Portanto, para evitar injustiças é de fundamental importância diferenciar os casos em que o magistrado é portador do alcoolismo (síndrome da dependência do álcool), reconhecido pela Organização Mundial da Saúde como doença, na Classificação Internacional de Doenças como CID F10 – Transtornos mentais e comportamentais devidos ao uso de álcool, dos casos em que o magistrado faz uso esporádico e abusivo de bebidas alcoólicas, prejudicando sua integridade pessoal e profissional e abalando a confiança dos cidadãos na judicatura.

O alcoolismo afeta a vida do doente em vários âmbitos: sua saúde mental, suas relações interpessoais, sua vida profissional, seu bem-estar físico, inclusive suas finanças. Podemos citar, como doenças derivadas do alcoolismo, a hepatite alcoólica, a cirrose, a gastrite, a desnutrição, a demência, além das doenças emocionais.

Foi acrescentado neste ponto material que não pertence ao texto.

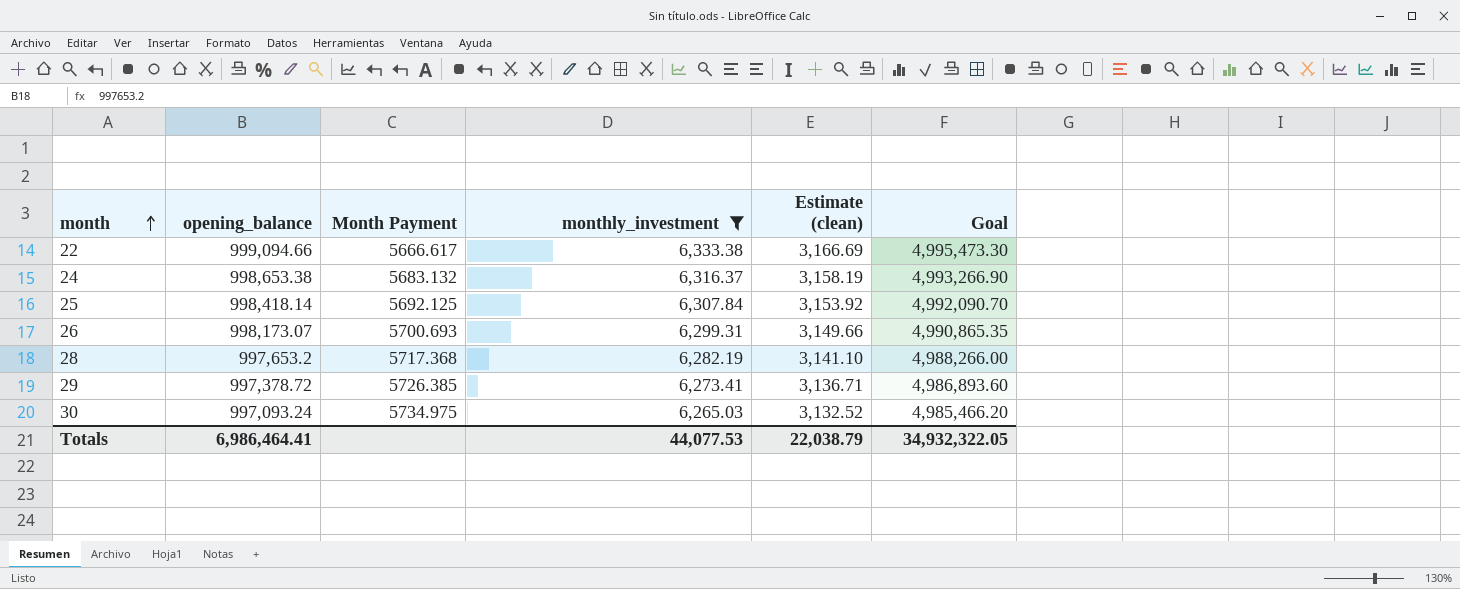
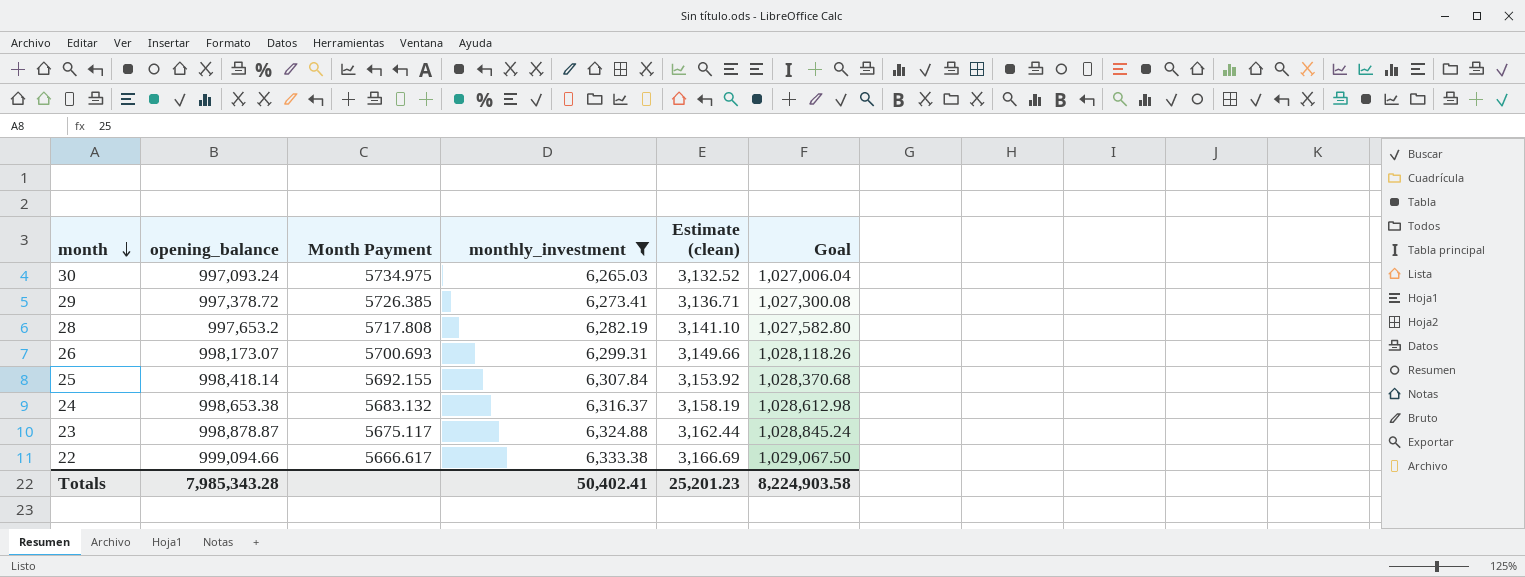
row order: month ascending -> month descending
column Goal | formula: [opening_balance] * 5 -> [opening_balance] * 1.03
28 | Month Payment: 5717.368 -> 5717.808
25 | Month Payment: 5692.125 -> 5692.155
row 23: none -> 998,878.87 | 5675.117 | 6,324.88 | 3,162.44 | 1,028,845.24
Totals | opening_balance: 6,986,464.41 -> 7,985,343.28
Totals | monthly_investment: 44,077.53 -> 50,402.41
Totals | Estimate (clean): 22,038.79 -> 25,201.23
Totals | Goal: 34,932,322.05 -> 8,224,903.58

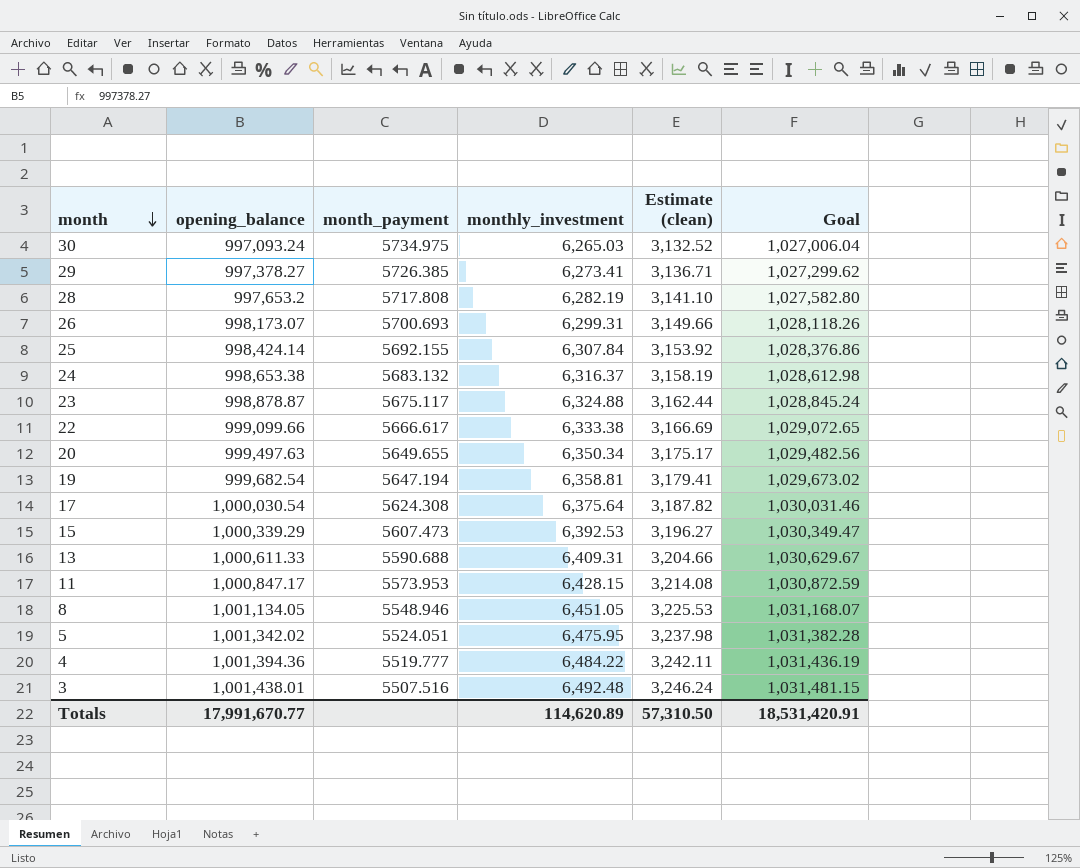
filter: monthly_investment <= 6,333.38 -> none
column name: Month Payment -> month_payment
29 | opening_balance: 997,378.72 -> 997,378.27
29 | Goal: 1,027,300.08 -> 1,027,299.62
25 | opening_balance: 998,418.14 -> 998,424.14
25 | Goal: 1,028,370.68 -> 1,028,376.86
22 | opening_balance: 999,094.66 -> 999,099.66
22 | Goal: 1,029,067.50 -> 1,029,072.65
Totals | opening_balance: 7,985,343.28 -> 17,991,670.77
Totals | monthly_investment: 50,402.41 -> 114,620.89
Totals | Estimate (clean): 25,201.23 -> 57,310.50
Totals | Goal: 8,224,903.58 -> 18,531,420.91

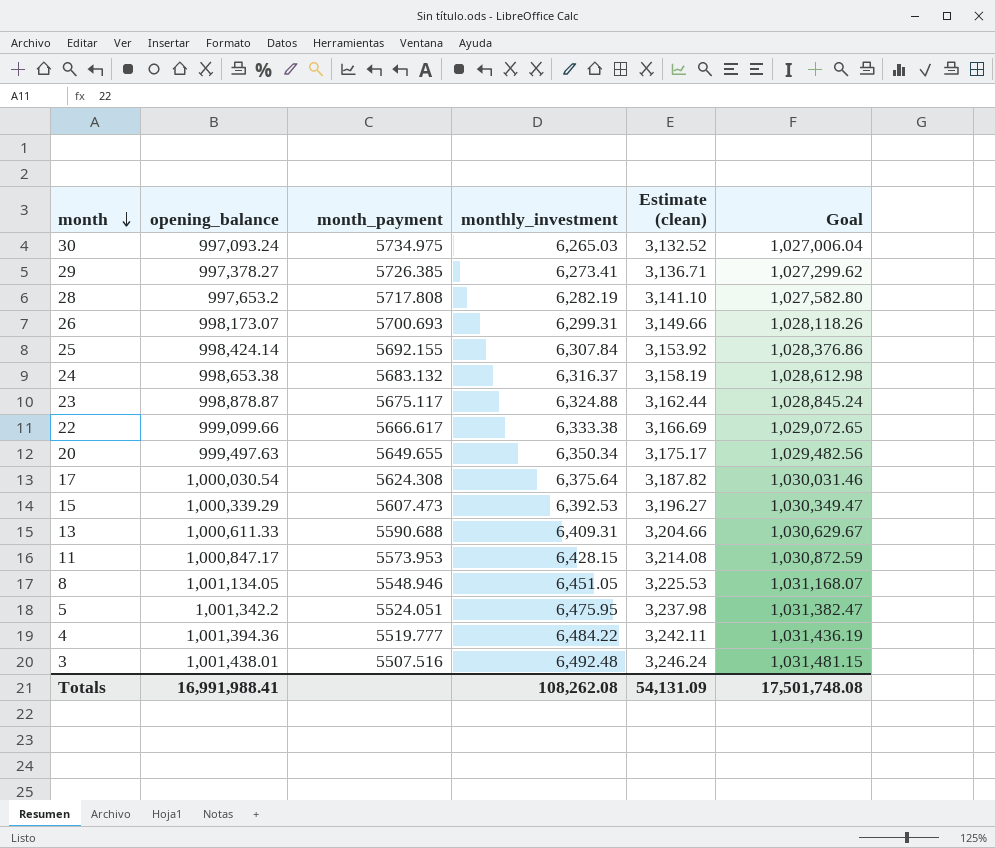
row 19: 999,682.54 | 5647.194 | 6,358.81 | 3,179.41 | 1,029,673.02 -> none
5 | opening_balance: 1,001,342.02 -> 1,001,342.2
5 | Goal: 1,031,382.28 -> 1,031,382.47
Totals | opening_balance: 17,991,670.77 -> 16,991,988.41
Totals | monthly_investment: 114,620.89 -> 108,262.08
Totals | Estimate (clean): 57,310.50 -> 54,131.09
Totals | Goal: 18,531,420.91 -> 17,501,748.08

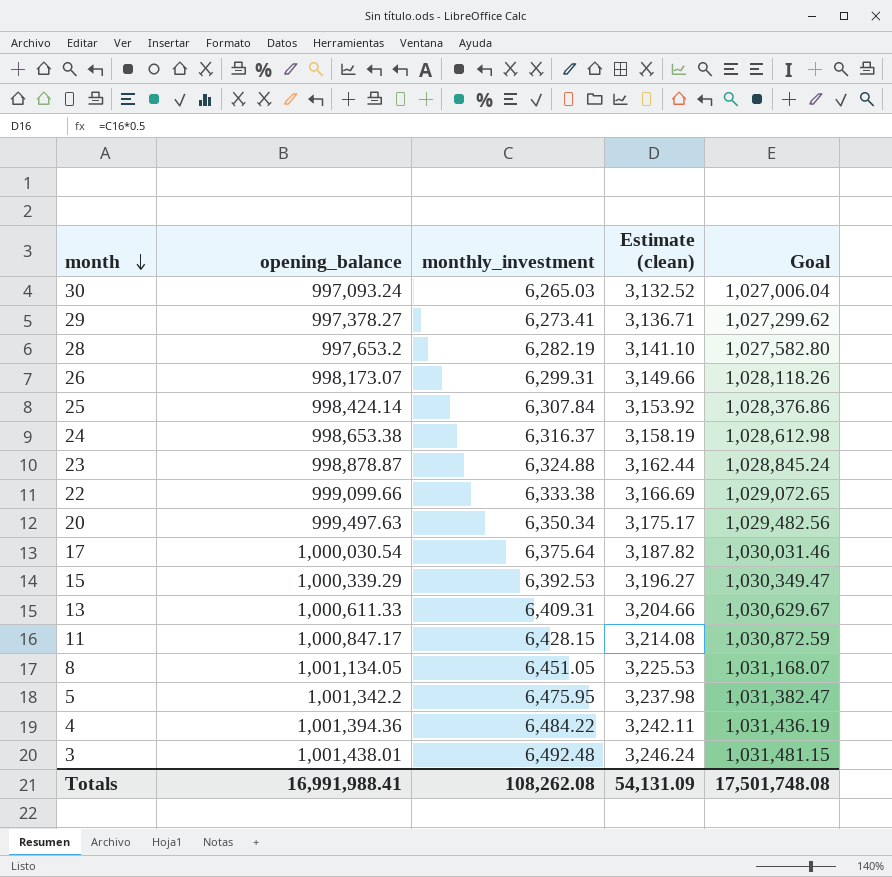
column month_payment | position: 3 -> none

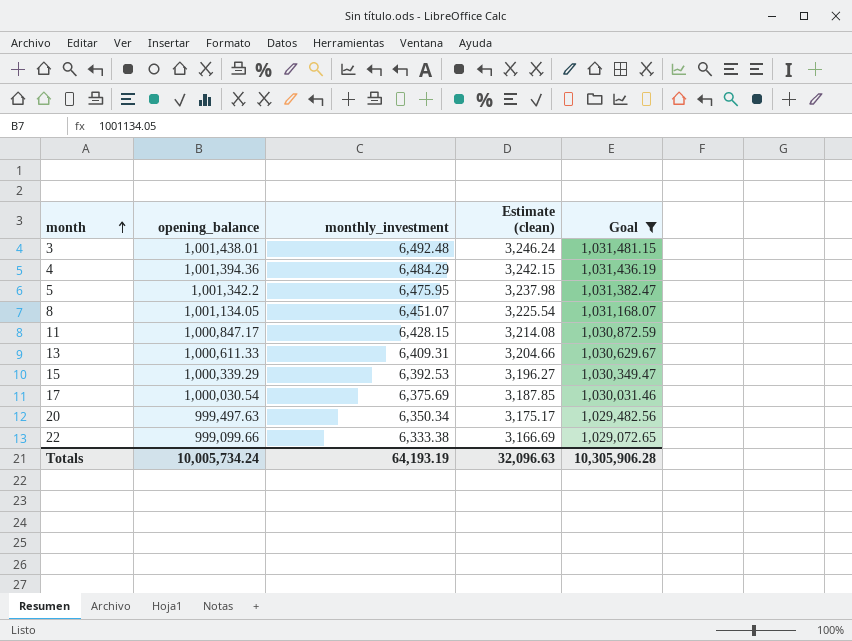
filter: none -> Goal >= 1,029,072.65
row order: month descending -> month ascending
4 | monthly_investment: 6,484.22 -> 6,484.29
4 | Estimate (clean): 3,242.11 -> 3,242.15
8 | monthly_investment: 6,451.05 -> 6,451.07
8 | Estimate (clean): 3,225.53 -> 3,225.54
17 | monthly_investment: 6,375.64 -> 6,375.69
17 | Estimate (clean): 3,187.82 -> 3,187.85
Totals | opening_balance: 16,991,988.41 -> 10,005,734.24
Totals | monthly_investment: 108,262.08 -> 64,193.19
Totals | Estimate (clean): 54,131.09 -> 32,096.63
Totals | Goal: 17,501,748.08 -> 10,305,906.28

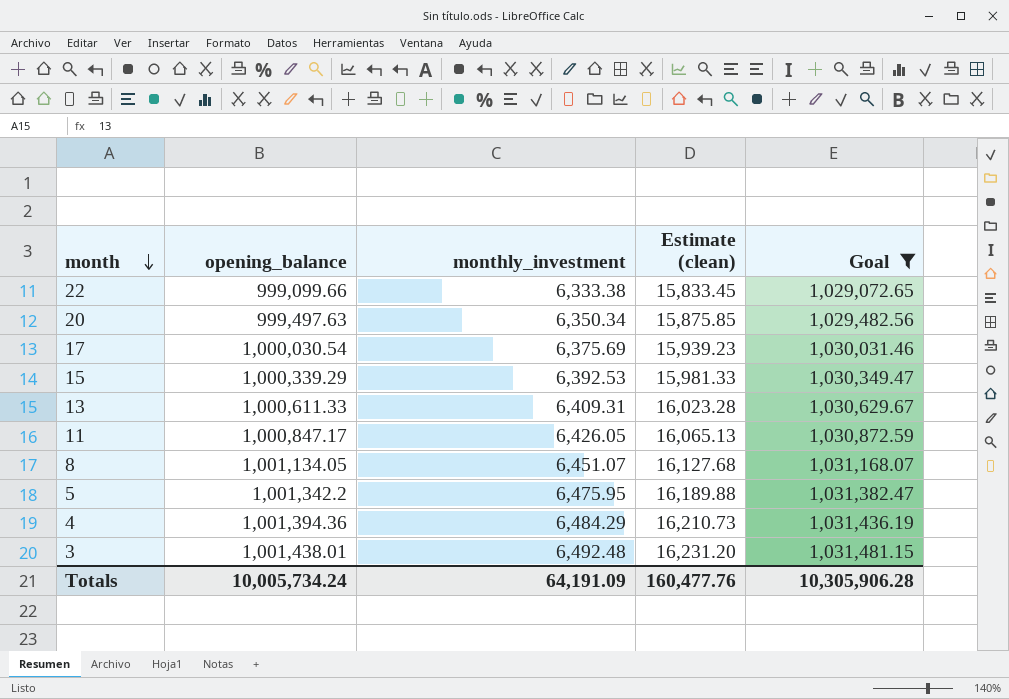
row order: month ascending -> month descending
column Estimate (clean) | formula: [monthly_investment] * 0.5 -> [monthly_investment] * 2.5
11 | monthly_investment: 6,428.15 -> 6,426.05
Totals | monthly_investment: 64,193.19 -> 64,191.09
Totals | Estimate (clean): 32,096.63 -> 160,477.76

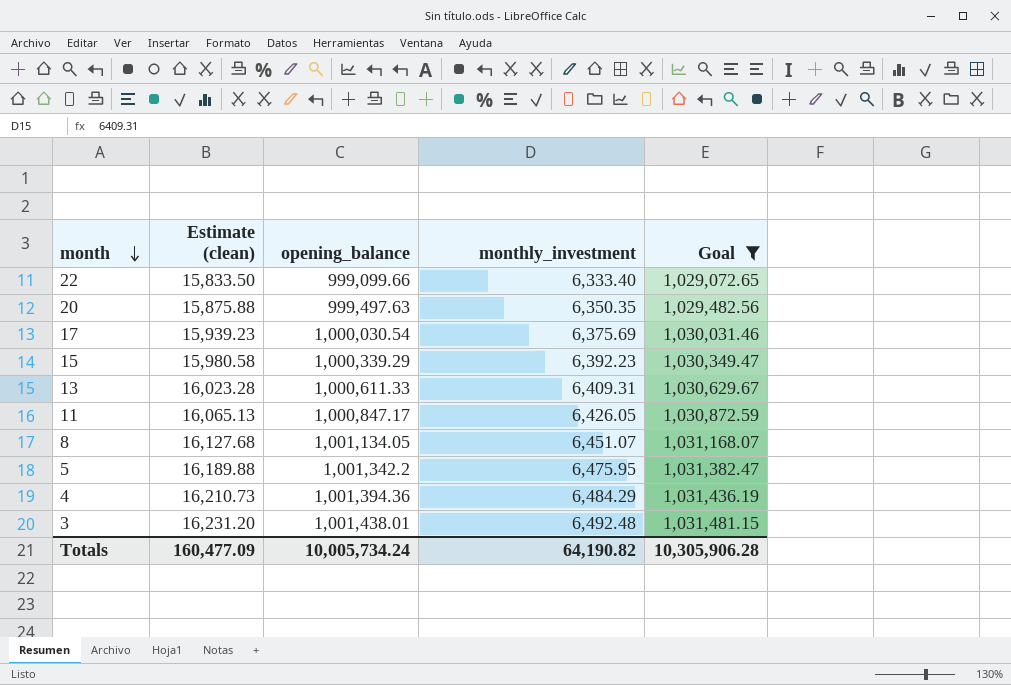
column Estimate (clean) | position: 4 -> 2
22 | Estimate (clean): 15,833.45 -> 15,833.50
22 | monthly_investment: 6,333.38 -> 6,333.40
20 | Estimate (clean): 15,875.85 -> 15,875.88
20 | monthly_investment: 6,350.34 -> 6,350.35
15 | Estimate (clean): 15,981.33 -> 15,980.58
15 | monthly_investment: 6,392.53 -> 6,392.23
Totals | Estimate (clean): 160,477.76 -> 160,477.09
Totals | monthly_investment: 64,191.09 -> 64,190.82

O tratamento do alcoolismo não é único, podendo incluir prescrição de medicamentos específicos, educação do paciente e da família, ajuda psicológica, frequência a grupos de apoio, apoio religioso etc.

Caso se constate que o magistrado é portador da síndrome da dependência do álcool, ou seja, é um alcoólatra, deve ser afastado para o devido tratamento de saúde, e não punido.

Ao contrário, se ficar comprovado que o magistrado não é alcoólatra, mas abusa esporadicamente do consumo de álcool, prejudicando sua integridade pessoal e profissional, prejudicando o exercício de sua função ou contribuindo para descredibilizar a judicatura, ele deverá se submeter ao correspondente PAD (Processo Administrativo Disciplinar) e às penas aplicadas pelo Conselho Nacional de Justiça.

Obviamente que, sendo o caso de responder ao PAD, o magistrado deverá ter garantido o direito ao devido processo legal, ao contraditório e à ampla defesa, como imposto pela Constituição Federal.

Tema interessante, e que pode ser cobrado nas provas para a Magistratura e para o Ministério Público. Ficar atento!